Background/Purpose: GO-VIBRANT is a Phase 3 trial of intravenous (IV) golimumab (GLM) in adult patients (pts) with active psoriatic arthritis (PsA). Clinically meaningful improvements in skin and nail psoriasis (PsO) and in Dermatology Life Quality Index (DLQI) that were significantly greater than placebo (PBO) at weeks (wks) 14 & 24 were previously reported.¹     
To evaluate improvement in skin and nail PsO and DLQI with IV GLM through wk52.

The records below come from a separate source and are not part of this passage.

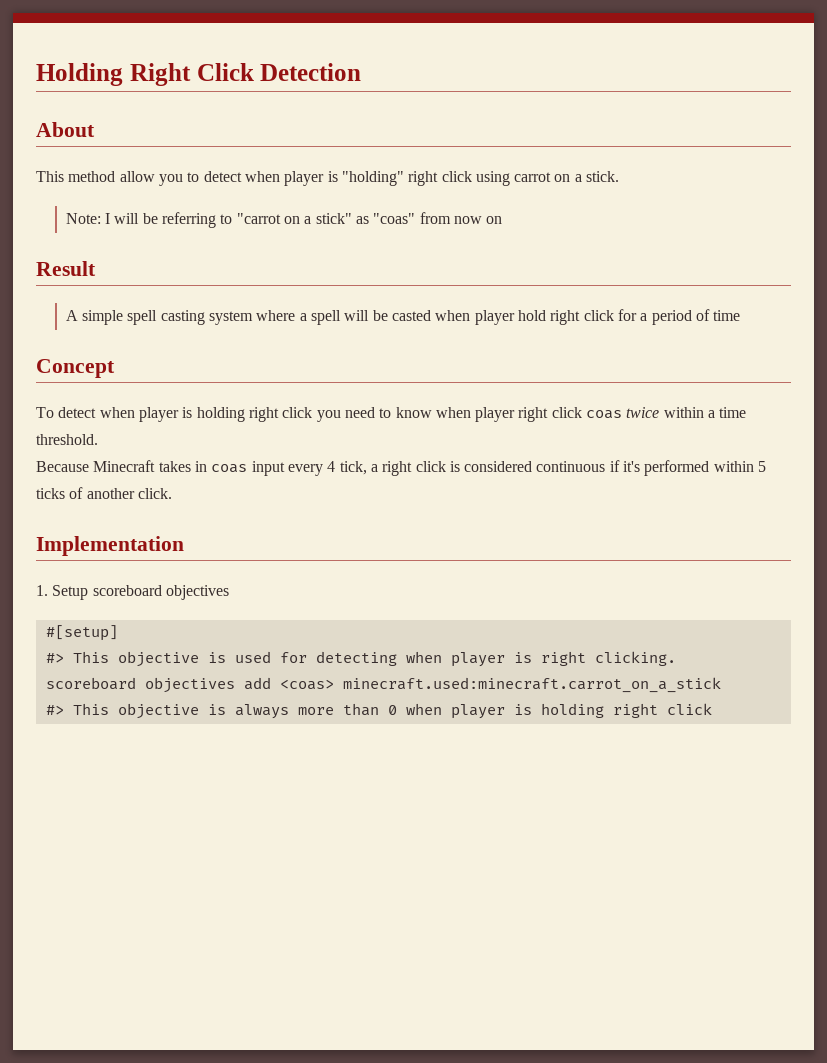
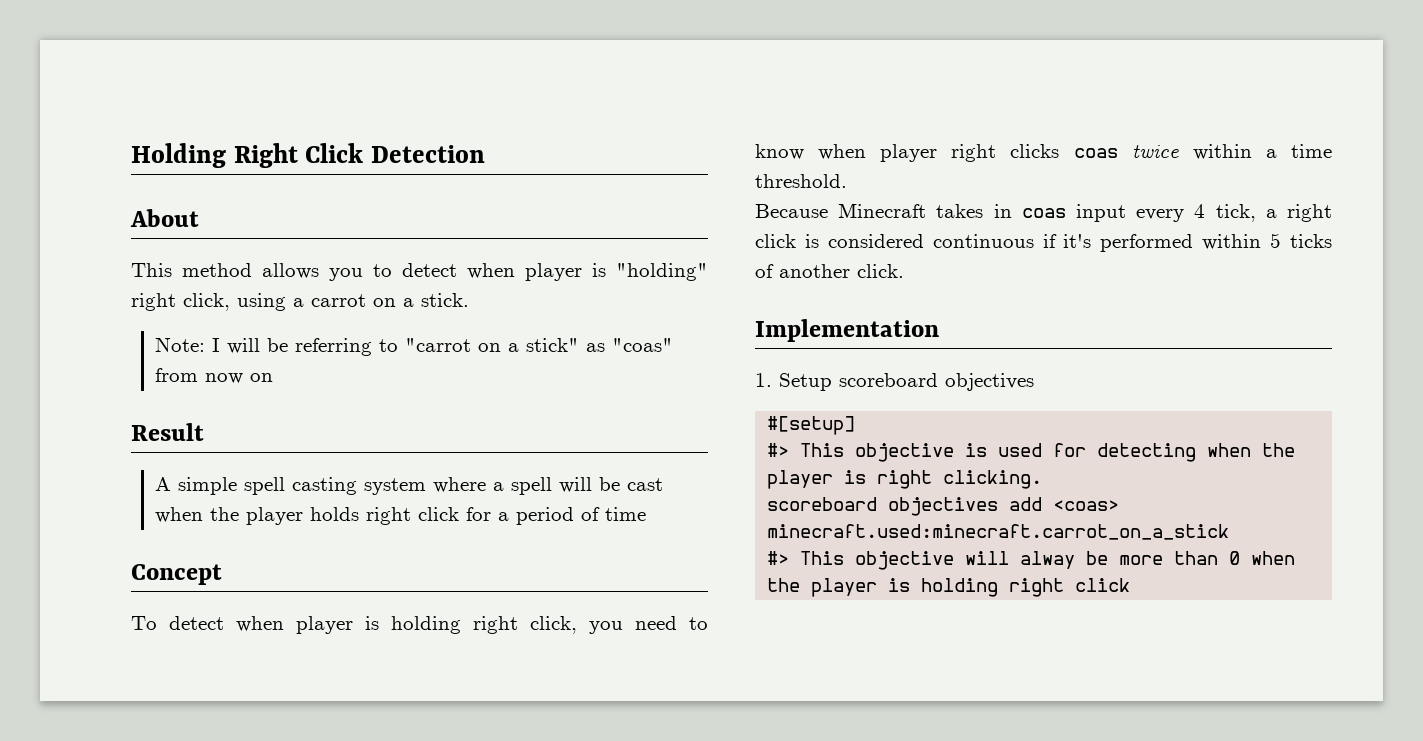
[119,171,155,182] allow -> [262,263,319,279] allows
[441,171,510,186] click using -> [183,293,304,311] click, using a
[392,310,547,325] casted when player hold -> [627,478,664,491] [155,507,360,525] cast when the player holds
[282,407,313,418] click -> [530,616,577,634] click,
[551,407,582,418] click -> [1010,144,1060,158] clicks
(442, 657) none -> [1262,443,1296,457] the
[207,704,289,719] is always -> [965,551,1109,569] will alway be
(442, 709) none -> [767,578,801,592] the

Methods: Adult bio-naïve PsA pts with active disease (≥5 swollen & tender joints, CRP ≥0.6mg/dL, active plaque psoriasis or documented history), despite treatment w/csDMARDs &/or NSAIDs, were randomized to IV GLM 2mg/kg at wks 0/4 & every 8 wks thereafter or PBO at wks 0/4/12/20 with crossover to GLM at wk24. Pts with ≥3% body surface area (BSA) psoriasis at baseline (BL) were assessed using Psoriasis Area and Severity Index (PASI, 0-72) of 75/90/100% improvement scale, modified Nail Psoriasis Severity Index (mNAPSI, 0-130) in pts with mNAPSI >0 at BL, and DLQI (0-30) scale.

Results: 394 pts (PBO:n=198; GLM:n=196) had ≥3% BSA psoriasis at BL; 76.5% had mNAPSI >0 at BL (mean 18.6). Pts on IV GLM achieved a greater PASI 75 response rate (RR) vs PBO at wk24 (64.8% vs 13.1%, p< 0.001). At wk52, PASI 75 RR was maintained in pts who continued IV GLM treatment and increased numerically in those who crossed-over from PBO to IV GLM (PBO→IV GLM) at wk24 (71.9% and 60.6%, respectively). At wk24, pts on IV GLM achieved significantly greater PASI 90/100 RR vs PBO. At wk52, PASI 90/100 RR was maintained among those continually on IV GLM and increased numerically in PBO→IV GLM pts (Table). At wk24, significantly greater proportions of pts on IV GLM ± BL methotrexate (MTX) achieved PASI 90/100 vs PBO. By wk52, both ± BL MTX, PASI 90/100 responses were maintained in those continually on IV GLM and increased numerically in PBO→IV GLM pts (Table). The mean decrease (improvement) from BL in the mNAPSI score was also greater with IV GLM vs PBO at wk24, overall and in groups ± BL MTX. At wk52, mNAPSI RR was maintained with continual IV GLM and increased numerically in PBO→IV GLM pts (Table). At wk24, the mean decrease (improvement) from BL in DLQI was greater with IV GLM vs PBO (−8.1 vs −1.9, p< 0.001). At wk52, mean DLQI improvement was maintained in pts continually on IV GLM and increased numerically in PBO→IV GLM pts (-7.8 vs -5.8). Similar patterns were seen in subgroups ± BL MTX. In pts with DLQI improvement >1 at baseline, rate of simultaneous achievement of both PASI 50 response & improvement in DLQI ≥5 was greater at wk24 with IV GLM (59.2%) vs PBO (8.1%, p< 0.001). At wk52, both were achieved by 56.6% continually on IV GLM vs 41.4% of PBO→IV GLM pts. Similar patterns were seen for simultaneous achievement of both improvement in DLQI ≥5 & PASI 75/90/100 at wks 24 and 52.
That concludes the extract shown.